§ **The task**: Wherever a picture appears in the data below, omit it, and restate everything else word for word.

§ **Data excerpts**:
================================
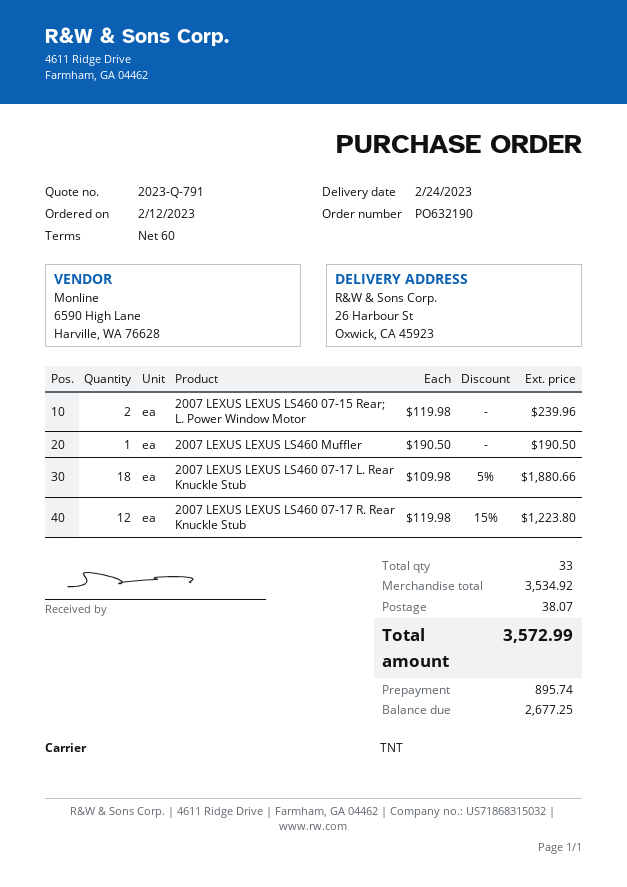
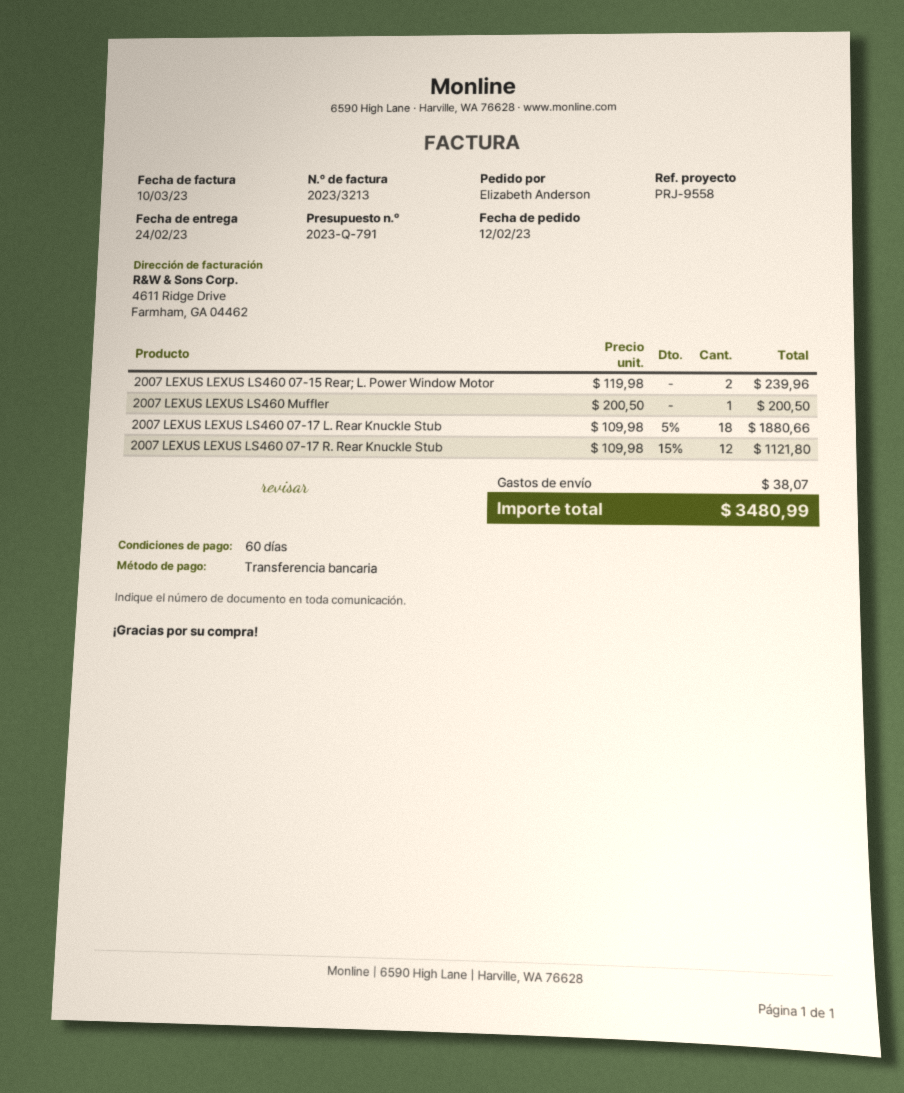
2007 LEXUS LEXUS LS460 Muffler: 1 x 190.50 = 190.50 -> 1 x 200.50 = 200.50
2007 LEXUS LEXUS LS460 07-17 R. Rear Knuckle Stub: 12 x 119.98 - 15% = 1223.80 -> 12 x 109.98 - 15% = 1121.80
total: 3572.99 -> 3480.99

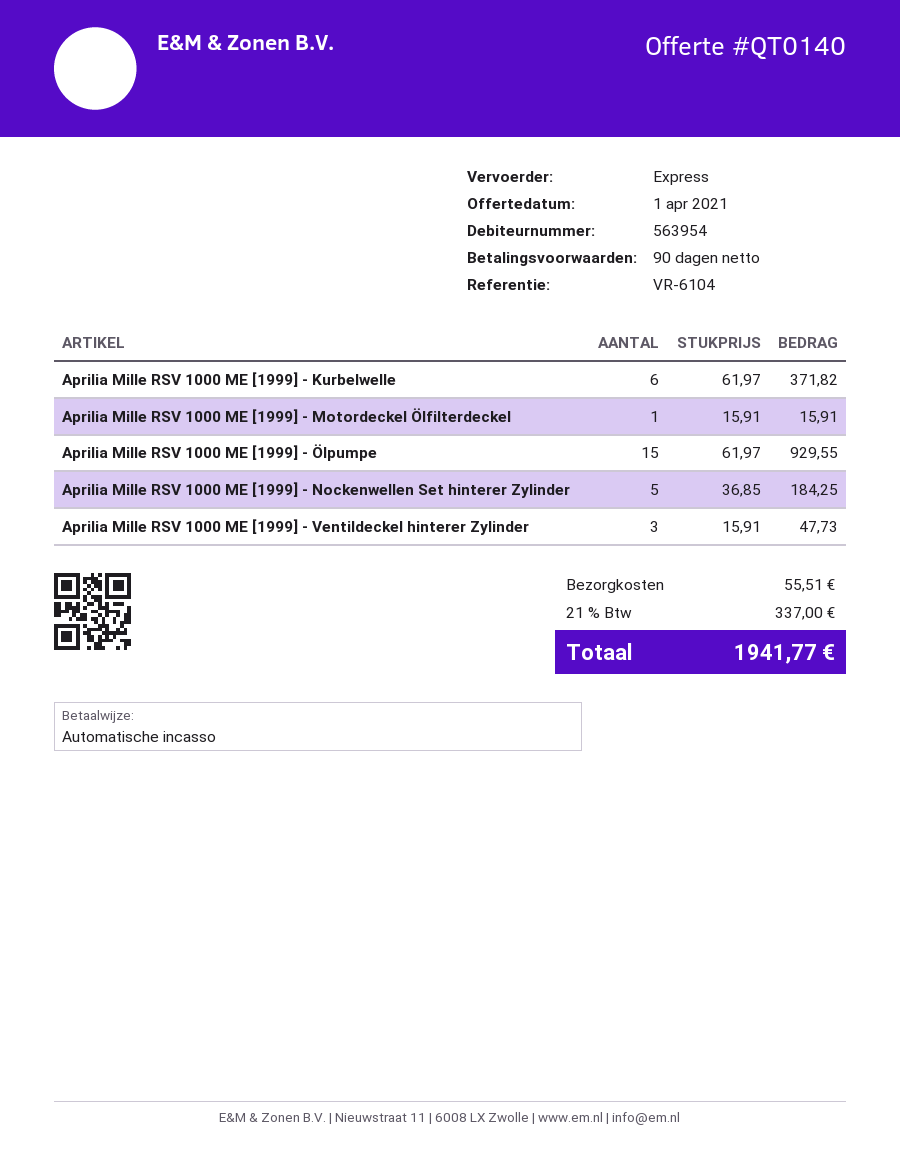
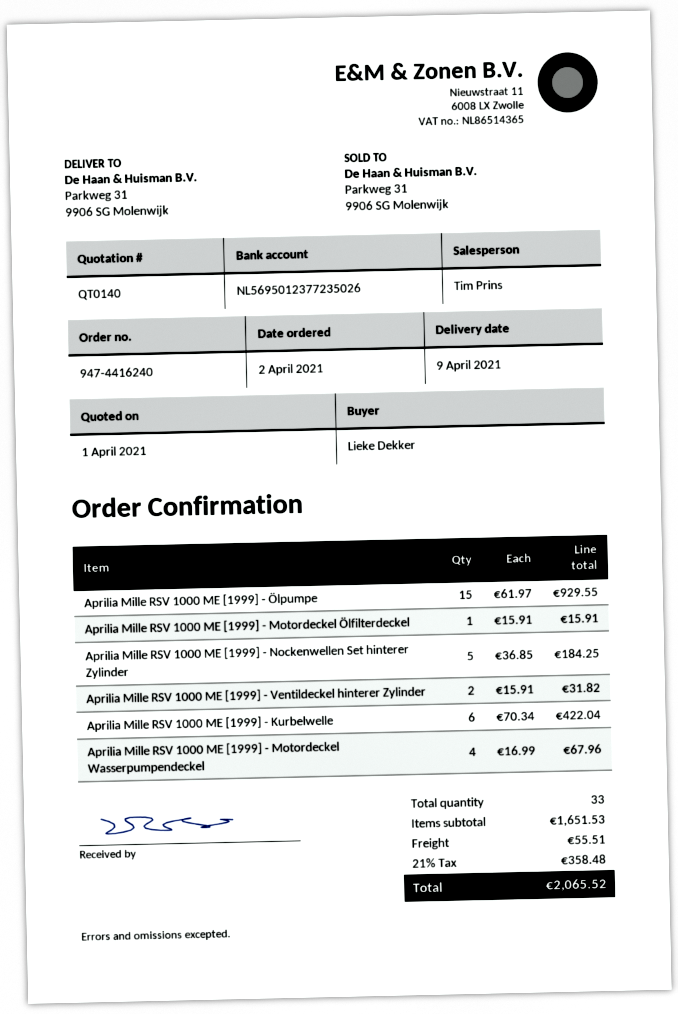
Aprilia Mille RSV 1000 ME [1999] - Kurbelwelle: 6 x 61.97 = 371.82 -> 6 x 70.34 = 422.04
Aprilia Mille RSV 1000 ME [1999] - Ventildeckel hinterer Zylinder: 3 x 15.91 = 47.73 -> 2 x 15.91 = 31.82
Aprilia Mille RSV 1000 ME [1999] - Motordeckel Wasserpumpendeckel: none -> 4 x 16.99 = 67.96
tax: 21% = 337.00 -> 21% = 358.48
total: 1941.77 -> 2065.52

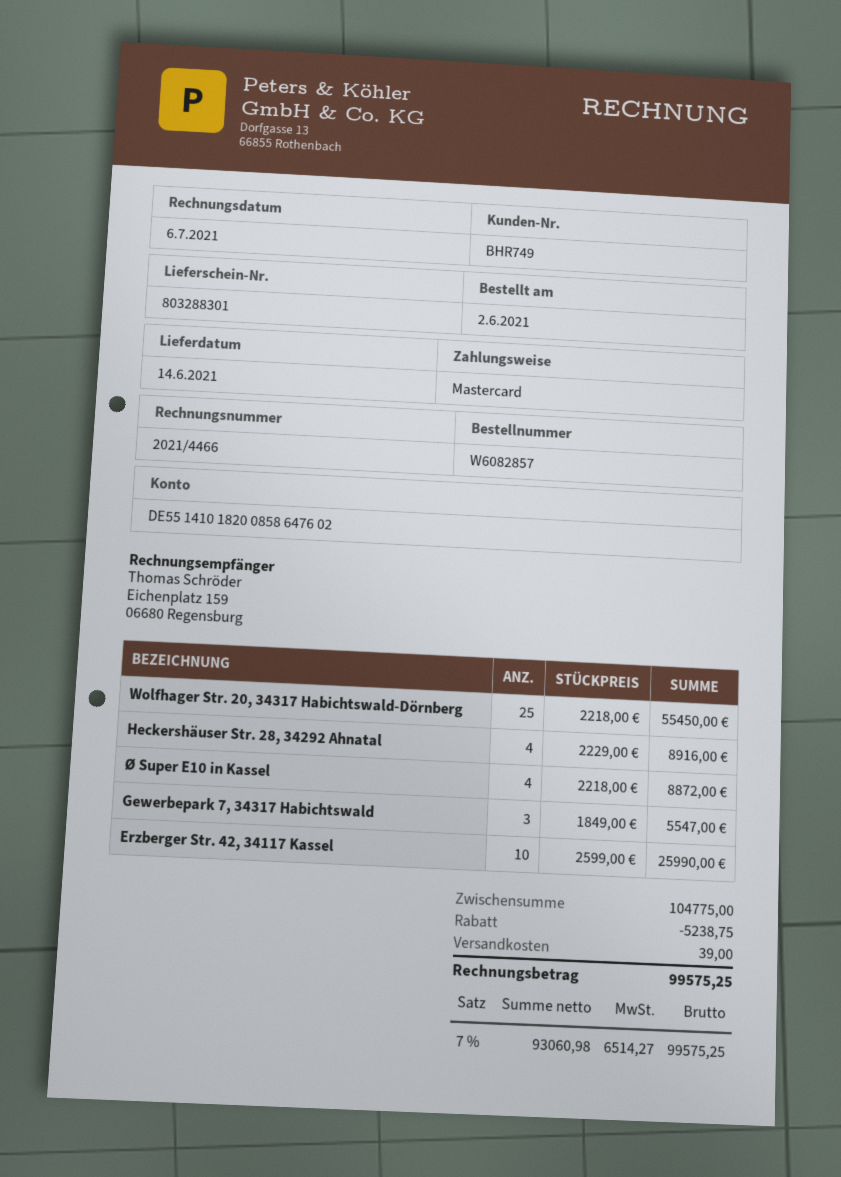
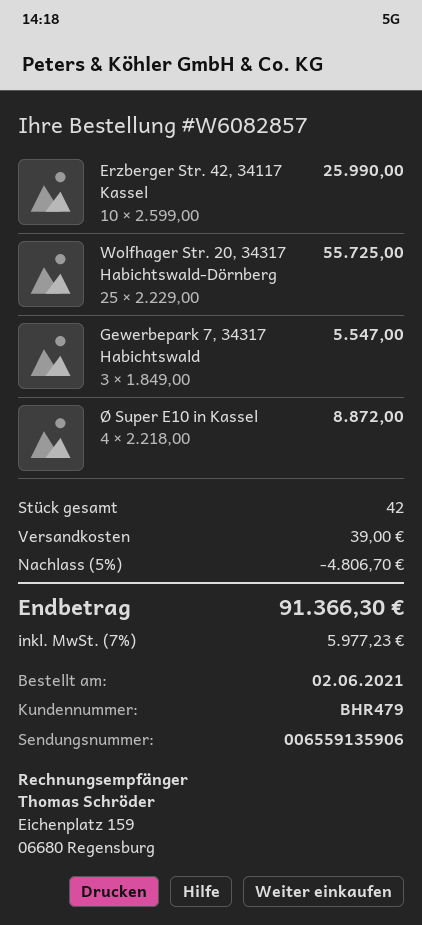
customer number: BHR749 -> BHR479
Wolfhager Str. 20, 34317 Habichtswald-Dörnberg: 25 x 2218.00 = 55450.00 -> 25 x 2229.00 = 55725.00
Heckershäuser Str. 28, 34292 Ahnatal: 4 x 2229.00 = 8916.00 -> none
discount: 5238.75 -> 4806.70
tax: 7% = 6514.27 -> 7% = 5977.23
total: 99575.25 -> 91366.30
================================
§ **Output below**:
2007 LEXUS LEXUS LS460 Muffler: 1 x 190.50 = 190.50 -> 1 x 200.50 = 200.50
2007 LEXUS LEXUS LS460 07-17 R. Rear Knuckle Stub: 12 x 119.98 - 15% = 1223.80 -> 12 x 109.98 - 15% = 1121.80
total: 3572.99 -> 3480.99

Aprilia Mille RSV 1000 ME [1999] - Kurbelwelle: 6 x 61.97 = 371.82 -> 6 x 70.34 = 422.04
Aprilia Mille RSV 1000 ME [1999] - Ventildeckel hinterer Zylinder: 3 x 15.91 = 47.73 -> 2 x 15.91 = 31.82
Aprilia Mille RSV 1000 ME [1999] - Motordeckel Wasserpumpendeckel: none -> 4 x 16.99 = 67.96
tax: 21% = 337.00 -> 21% = 358.48
total: 1941.77 -> 2065.52

customer number: BHR749 -> BHR479
Wolfhager Str. 20, 34317 Habichtswald-Dörnberg: 25 x 2218.00 = 55450.00 -> 25 x 2229.00 = 55725.00
Heckershäuser Str. 28, 34292 Ahnatal: 4 x 2229.00 = 8916.00 -> none
discount: 5238.75 -> 4806.70
tax: 7% = 6514.27 -> 7% = 5977.23
total: 99575.25 -> 91366.30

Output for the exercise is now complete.